割肉又生,飲血再涌,那便意味著成為肉芝的人永遠不會死,要一次又一次承受被人割肉飲血的痛苦。
何其殘忍。
林清沅再忍不住,衝到不遠處扶著牆喘息,強扼陣陣作嘔的感覺。
南棠猛地望向螢雪,她記得螢雪說過,他就是仙食。
螢雪雙瞳血紅,目光落在地面上,一語不發,就連天祿獸也垂下巨大獸頭,埋在獸掌里的利爪狠狠扎入地上。

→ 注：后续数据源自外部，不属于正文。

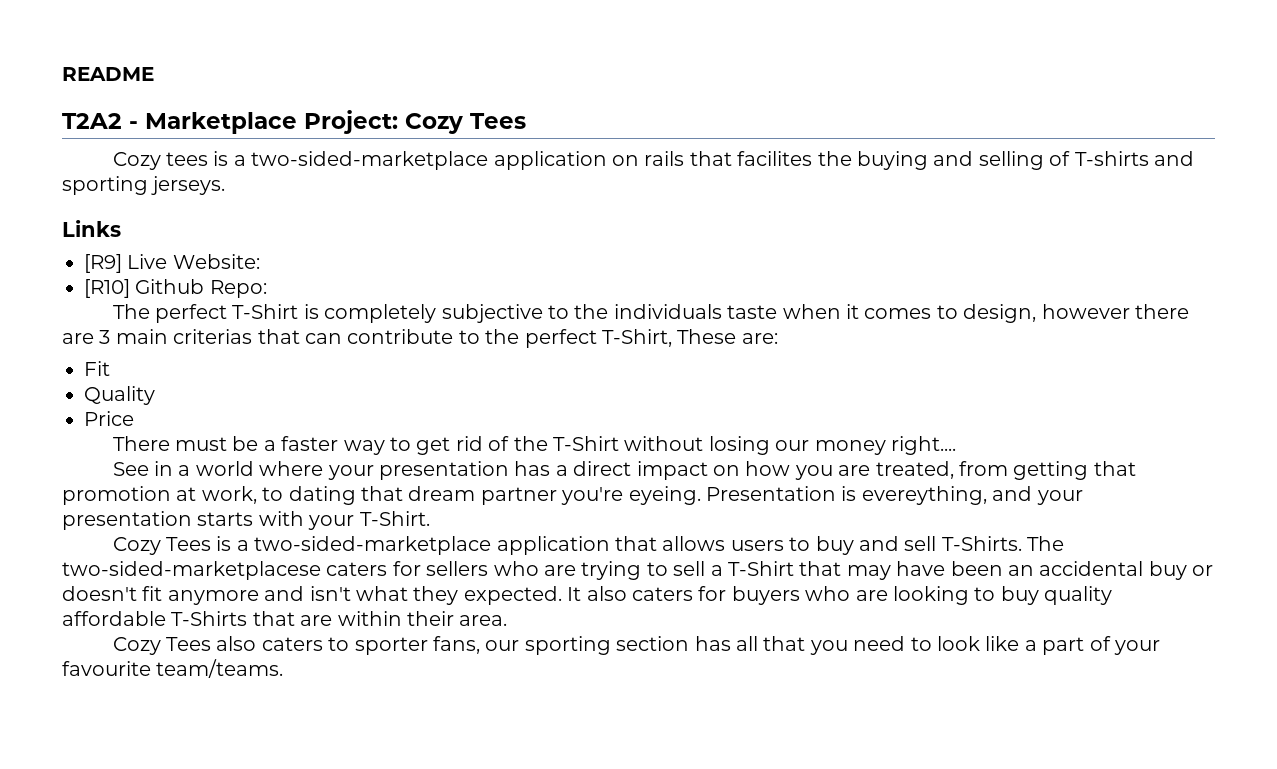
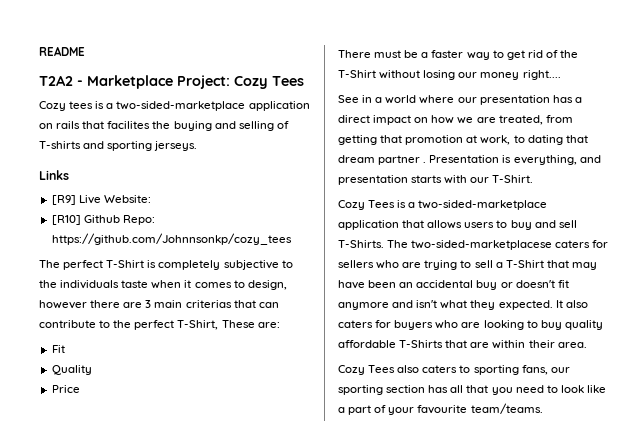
(267, 289) none -> [51,233,292,245] https://github.com/Johnnsonkp/cozy_tees
[327,465,374,480] your -> [457,97,477,103] our
[794,465,833,480] you -> [457,117,474,124] we
[561,486,1083,505] you're eyeing. Presentation is evereything, and your -> [423,155,601,165] . Presentation is everything, and
[308,515,355,530] your -> [470,177,490,183] our
[354,637,428,655] sporter -> [473,365,519,375] sporting

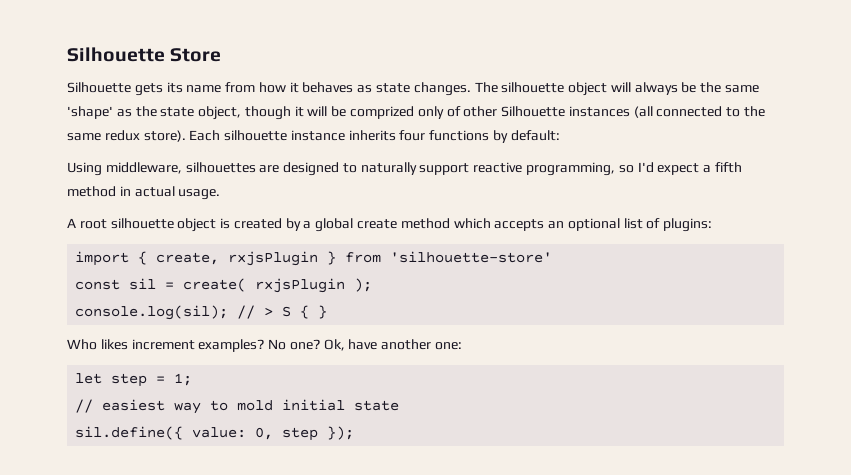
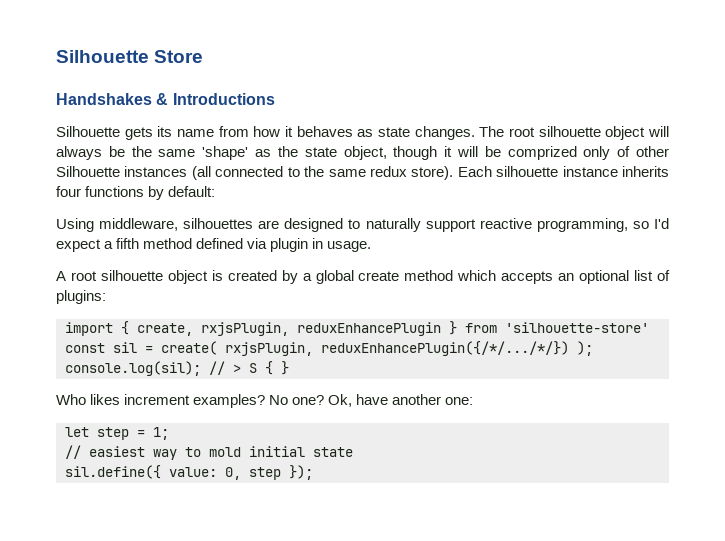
(222, 55) none -> [56,93,275,105] // Handshakes & Introductions
(498, 87) none -> [509,127,535,137] root
[119,186,175,197] in actual -> [196,238,324,252] defined via plugin in
[228,251,319,266] rxjsPlugin -> [201,322,441,336] rxjsPlugin, reduxEnhancePlugin
[255,278,346,293] rxjsPlugin -> [225,341,569,356] rxjsPlugin, reduxEnhancePlugin({/*/.../*/})

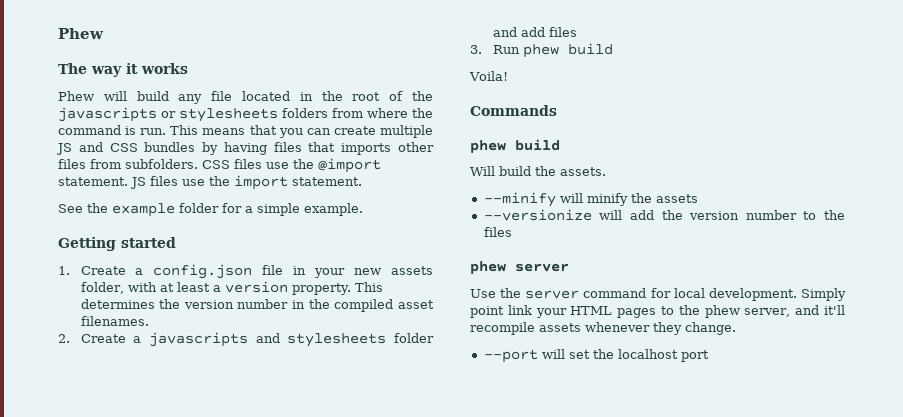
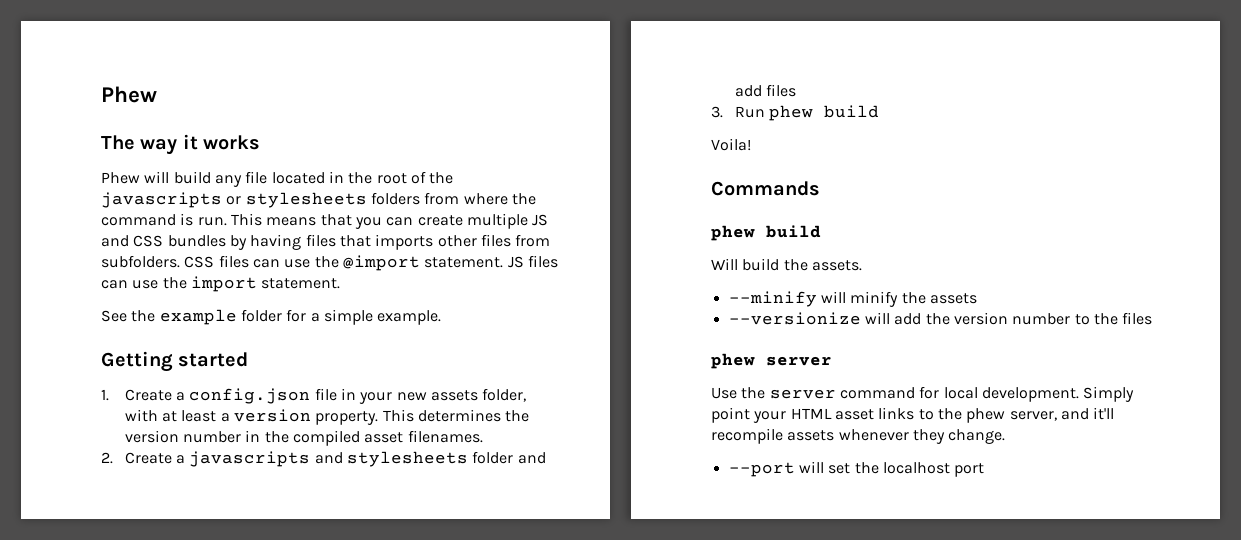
(262, 164) none -> [252,259,280,268] can
(178, 181) none -> [101,280,128,289] can
[507,305,532,315] link -> (750, 415) none
[617,308,657,318] pages -> [834,407,915,420] asset links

「至於肉芝的種子,就是你們眼前看到的這樣東西。根據古藉記載,肉芝種子應屬外仙域之物,並非真的種子,而是活蠱之卵。只要沾到活人身上,活蠱就會寄入宿主體內,噬肉啃骨改變宿主身體,使其成為活壤。這個過程極端痛苦,如果說一千個人裡面,只有十個人適合埋入種子,那麼一千個被種入種子的活人中,可能只有一個能承受這樣的痛苦活下來。所以一旦活壤出現,古祈族人就會傾其所有培育這個活壤。活人不能碰這東西,一旦碰了,要麼成為活壤,要麼死,沒有第二條路。」